2. Aux termes de l'article L.521-1 du code de justice administrative : " Quand une décision administrative, même de rejet, fait l'objet d'une requête en annulation ou en réformation, le juge des référés, saisi d'une demande en ce sens, peut ordonner la suspension de l'exécution de cette décision, ou de certains de ses effets, lorsque l'urgence le justifie et qu'il est fait état d'un moyen propre à créer, en l'état de l'instruction, un doute sérieux quant à la légalité de la décision. () ".

3. En l'état de l'instruction, aucun des moyens soulevés par M. B n'est de nature à créer un doute sérieux quant à la légalité de la décision du 25 février 2025.

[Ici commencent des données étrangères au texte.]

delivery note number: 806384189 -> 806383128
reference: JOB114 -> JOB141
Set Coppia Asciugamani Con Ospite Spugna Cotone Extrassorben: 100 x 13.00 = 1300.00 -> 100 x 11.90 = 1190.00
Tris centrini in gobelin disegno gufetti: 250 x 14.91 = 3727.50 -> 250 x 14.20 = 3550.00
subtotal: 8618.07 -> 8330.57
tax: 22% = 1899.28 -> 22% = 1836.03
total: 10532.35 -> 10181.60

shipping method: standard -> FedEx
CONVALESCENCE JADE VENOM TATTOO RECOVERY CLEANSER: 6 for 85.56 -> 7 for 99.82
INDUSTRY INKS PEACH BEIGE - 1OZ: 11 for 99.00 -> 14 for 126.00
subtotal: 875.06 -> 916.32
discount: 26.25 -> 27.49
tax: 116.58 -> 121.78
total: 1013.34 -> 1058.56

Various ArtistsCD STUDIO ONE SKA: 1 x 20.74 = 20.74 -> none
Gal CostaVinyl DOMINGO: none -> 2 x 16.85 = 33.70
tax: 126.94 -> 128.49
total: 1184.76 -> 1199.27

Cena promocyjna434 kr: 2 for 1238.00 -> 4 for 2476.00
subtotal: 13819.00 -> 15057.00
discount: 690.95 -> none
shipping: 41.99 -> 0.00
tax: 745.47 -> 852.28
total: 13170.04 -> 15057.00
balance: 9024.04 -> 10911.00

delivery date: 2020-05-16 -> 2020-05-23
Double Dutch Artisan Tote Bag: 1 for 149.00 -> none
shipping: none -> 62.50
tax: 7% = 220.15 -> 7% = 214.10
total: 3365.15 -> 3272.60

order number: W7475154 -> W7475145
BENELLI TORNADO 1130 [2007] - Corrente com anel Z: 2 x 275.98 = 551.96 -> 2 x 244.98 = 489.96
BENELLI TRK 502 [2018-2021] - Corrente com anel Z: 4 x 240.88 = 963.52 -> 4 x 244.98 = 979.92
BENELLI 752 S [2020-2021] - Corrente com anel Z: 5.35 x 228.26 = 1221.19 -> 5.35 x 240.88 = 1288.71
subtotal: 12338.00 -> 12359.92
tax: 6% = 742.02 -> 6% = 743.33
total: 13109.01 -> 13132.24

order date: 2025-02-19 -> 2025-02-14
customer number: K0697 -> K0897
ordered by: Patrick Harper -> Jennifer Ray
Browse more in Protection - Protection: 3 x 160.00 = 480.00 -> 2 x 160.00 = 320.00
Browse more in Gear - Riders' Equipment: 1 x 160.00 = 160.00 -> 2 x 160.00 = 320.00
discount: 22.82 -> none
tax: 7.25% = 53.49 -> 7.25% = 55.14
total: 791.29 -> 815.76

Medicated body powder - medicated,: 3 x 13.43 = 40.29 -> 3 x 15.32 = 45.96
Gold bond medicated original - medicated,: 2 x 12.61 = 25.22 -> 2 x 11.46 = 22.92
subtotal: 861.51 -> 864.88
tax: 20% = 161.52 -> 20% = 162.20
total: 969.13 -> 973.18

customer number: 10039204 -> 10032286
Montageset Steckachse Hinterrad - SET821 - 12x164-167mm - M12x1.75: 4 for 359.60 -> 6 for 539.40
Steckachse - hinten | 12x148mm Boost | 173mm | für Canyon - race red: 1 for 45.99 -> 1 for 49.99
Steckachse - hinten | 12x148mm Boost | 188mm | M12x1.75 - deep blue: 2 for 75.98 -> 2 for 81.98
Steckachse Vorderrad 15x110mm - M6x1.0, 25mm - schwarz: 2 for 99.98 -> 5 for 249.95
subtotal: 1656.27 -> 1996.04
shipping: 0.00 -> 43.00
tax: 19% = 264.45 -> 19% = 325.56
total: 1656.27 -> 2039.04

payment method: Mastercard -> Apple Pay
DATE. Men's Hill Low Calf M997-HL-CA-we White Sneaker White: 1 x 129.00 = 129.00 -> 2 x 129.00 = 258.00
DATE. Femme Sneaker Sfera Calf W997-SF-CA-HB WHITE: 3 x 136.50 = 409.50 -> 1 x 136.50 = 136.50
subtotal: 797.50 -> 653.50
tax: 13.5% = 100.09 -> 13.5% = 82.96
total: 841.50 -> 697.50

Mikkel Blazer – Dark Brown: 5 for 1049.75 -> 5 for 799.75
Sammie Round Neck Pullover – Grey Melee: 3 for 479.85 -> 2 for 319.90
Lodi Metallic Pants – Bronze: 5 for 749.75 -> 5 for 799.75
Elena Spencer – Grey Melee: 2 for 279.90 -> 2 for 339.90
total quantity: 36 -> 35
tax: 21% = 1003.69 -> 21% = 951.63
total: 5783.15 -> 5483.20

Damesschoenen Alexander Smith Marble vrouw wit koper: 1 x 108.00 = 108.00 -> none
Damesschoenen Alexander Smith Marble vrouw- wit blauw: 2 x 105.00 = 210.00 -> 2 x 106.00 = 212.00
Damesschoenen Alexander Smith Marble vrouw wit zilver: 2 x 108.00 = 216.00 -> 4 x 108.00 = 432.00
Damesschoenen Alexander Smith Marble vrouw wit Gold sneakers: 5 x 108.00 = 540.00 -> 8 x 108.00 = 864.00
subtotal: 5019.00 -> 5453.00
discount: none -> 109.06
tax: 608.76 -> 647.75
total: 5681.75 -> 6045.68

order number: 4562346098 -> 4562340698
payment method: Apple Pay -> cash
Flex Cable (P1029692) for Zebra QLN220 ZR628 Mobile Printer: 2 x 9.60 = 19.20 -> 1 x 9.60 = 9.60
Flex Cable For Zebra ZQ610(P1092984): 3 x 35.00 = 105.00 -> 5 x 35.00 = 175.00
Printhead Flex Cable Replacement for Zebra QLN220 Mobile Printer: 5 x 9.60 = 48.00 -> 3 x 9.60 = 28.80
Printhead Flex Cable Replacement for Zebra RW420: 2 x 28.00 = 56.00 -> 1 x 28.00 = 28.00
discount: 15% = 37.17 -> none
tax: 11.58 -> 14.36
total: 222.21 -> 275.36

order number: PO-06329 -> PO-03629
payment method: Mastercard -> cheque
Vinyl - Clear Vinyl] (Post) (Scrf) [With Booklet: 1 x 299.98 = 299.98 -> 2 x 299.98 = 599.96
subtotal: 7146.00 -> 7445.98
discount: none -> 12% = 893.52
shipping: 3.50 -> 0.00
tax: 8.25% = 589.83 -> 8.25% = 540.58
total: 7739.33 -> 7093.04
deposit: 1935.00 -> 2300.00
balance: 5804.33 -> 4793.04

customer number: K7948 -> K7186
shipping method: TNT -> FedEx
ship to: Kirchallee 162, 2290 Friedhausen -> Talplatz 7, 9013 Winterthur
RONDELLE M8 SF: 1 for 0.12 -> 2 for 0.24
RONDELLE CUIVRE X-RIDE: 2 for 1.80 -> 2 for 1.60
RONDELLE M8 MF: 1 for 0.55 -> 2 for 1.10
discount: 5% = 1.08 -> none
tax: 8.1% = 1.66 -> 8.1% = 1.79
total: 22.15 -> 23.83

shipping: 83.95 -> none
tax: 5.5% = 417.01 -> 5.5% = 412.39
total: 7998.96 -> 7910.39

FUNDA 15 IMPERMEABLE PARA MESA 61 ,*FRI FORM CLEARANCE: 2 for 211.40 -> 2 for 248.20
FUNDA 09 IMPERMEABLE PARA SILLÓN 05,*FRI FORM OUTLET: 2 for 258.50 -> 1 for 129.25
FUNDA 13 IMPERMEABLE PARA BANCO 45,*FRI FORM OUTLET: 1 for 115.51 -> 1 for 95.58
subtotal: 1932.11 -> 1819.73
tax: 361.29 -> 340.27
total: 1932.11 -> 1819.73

4. Il résulte de tout ce qui précède, et sans qu'il soit besoin de se prononcer sur la condition tenant à l'urgence, que la requête de M. B doit être rejetée en toutes ses conclusions.

O R D O N N E :

Article 1er : La requête de M. B est rejetée.

Article 2 : La présente ordonnance sera notifiée à M. C B, au ministre des sports, de la jeunesse et de la vie associative.

Copie en sera adressée au préfet de la Seine-Maritime.

Fait à Rouen, le 28 avril 2025.

Le juge des référés,

Signé

C. VAN MUYLDERLa greffière,

Signé

C. HENRY

La République mande et ordonne au ministre des sports, de la jeunesse et de la vie associative, en ce qui le concerne ou à tous huissiers de justice à ce requis en ce qui concerne les voies de droit commun contre les parties privées, de pourvoir à l'exécution de la présente décision.